Giulio frequentava ormai la terza media ed aveva l'orario prolungato. Avevo fatto in modo che si abituasse ad andare e a tornare da scuola col pulmino. C'era una graziosa assistente sullo scuolabus, Rossella, che lo prendeva in consegna al mattino e lo riaccompagnava il pomeriggio. Lui per fortuna l’aveva accettata, pur restando come al solito indifferente, ma  tollerante. Sull'autobus gli conservavano sempre lo stesso posto a sedere e lui se ne restava tranquillo così, in genere.
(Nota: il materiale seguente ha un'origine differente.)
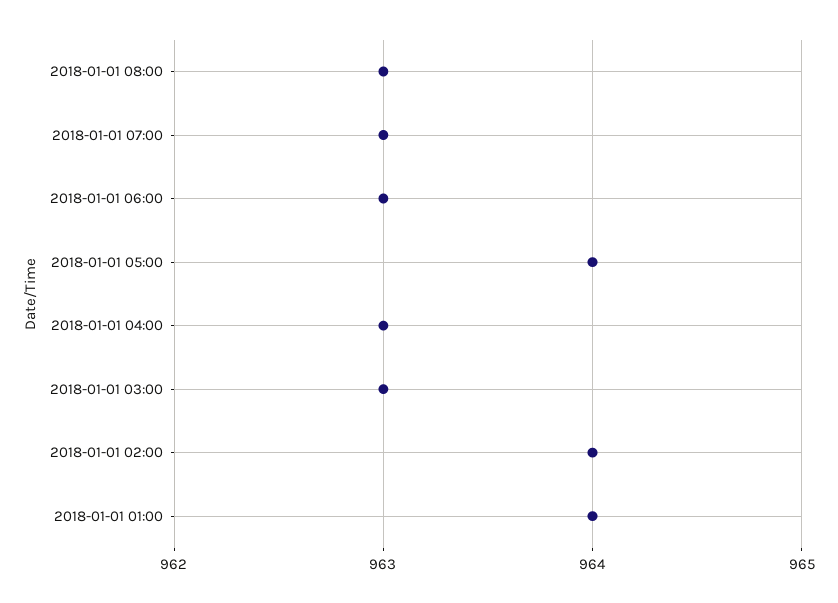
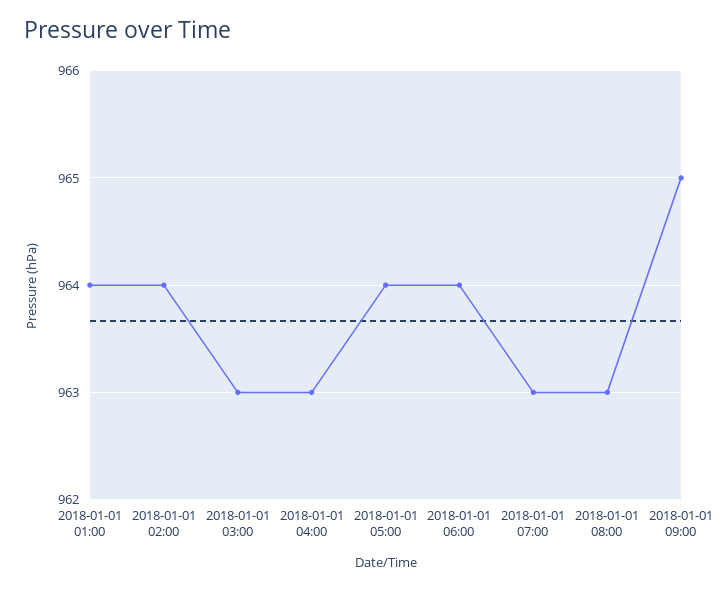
2018-01-01 06:00: 963 -> 964
2018-01-01 09:00: none -> 965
“Buonasera, tesoro mio. Come va? Cosa guardi? “
“Mamma, …”. 
Giulio mi guardò per un attimo, poi tornò al suo telefilm. Che pena. Ogni volta che incontravo il suo sguardo non potevo non pensare a quello che Giulio era e al figlio che avrebbe invece potuto essere e che non avrei mai avuto.
“Hai fame?”, chiesi. “Preparo la cena, così  quando rientra papà sarà tutto pronto. Che c’è?”.
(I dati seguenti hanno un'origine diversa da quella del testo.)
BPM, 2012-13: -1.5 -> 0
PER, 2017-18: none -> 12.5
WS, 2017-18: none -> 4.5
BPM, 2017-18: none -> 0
Quasi sempre le mie domande restavano senza risposta. Me ne andai in cucina per mettere insieme qualcosa da mangiare. Poco dopo Franco telefonò per dire che sarebbe rientrato tardi. Andava a cena con due colleghi, dopo le solite ore di straordinario. Cominciavo a pensare che avesse una relazione, ma stranamente la cosa mi lasciava indifferente. Avevo altro cui pensare. Vivere un’esistenza passabile, decente, nonostante tutto, nonostante Giulio, la solitudine, l'indifferenza di Franco, la stanchezza, la pioggia e l'inverno alle porte. Ma sì, dovevo pur andare avanti. Un pensiero strano, inatteso mi attraversò la mente. Le cose forse potevano cambiare. Non era detto che tutto fosse compiuto, che la mia vita finisse lì, nelle quattro mura del mio dolore, della malattia e  della fatica. Avrei aiutato il mio ragazzone a crescere, per quanto possibile, gli avrei fatto imparare un mestiere in cui potesse utilizzare le sue manie, l'avrei aiutato a gestire i suoi impulsi sessuali, ormai sempre più forti, sempre più frequenti. Pensavo che avrebbero potuto, se indirizzati, se canalizzati nel giusto modo, aiutarlo ad aprirsi, ad avere rapporti con altre persone oltre che con me.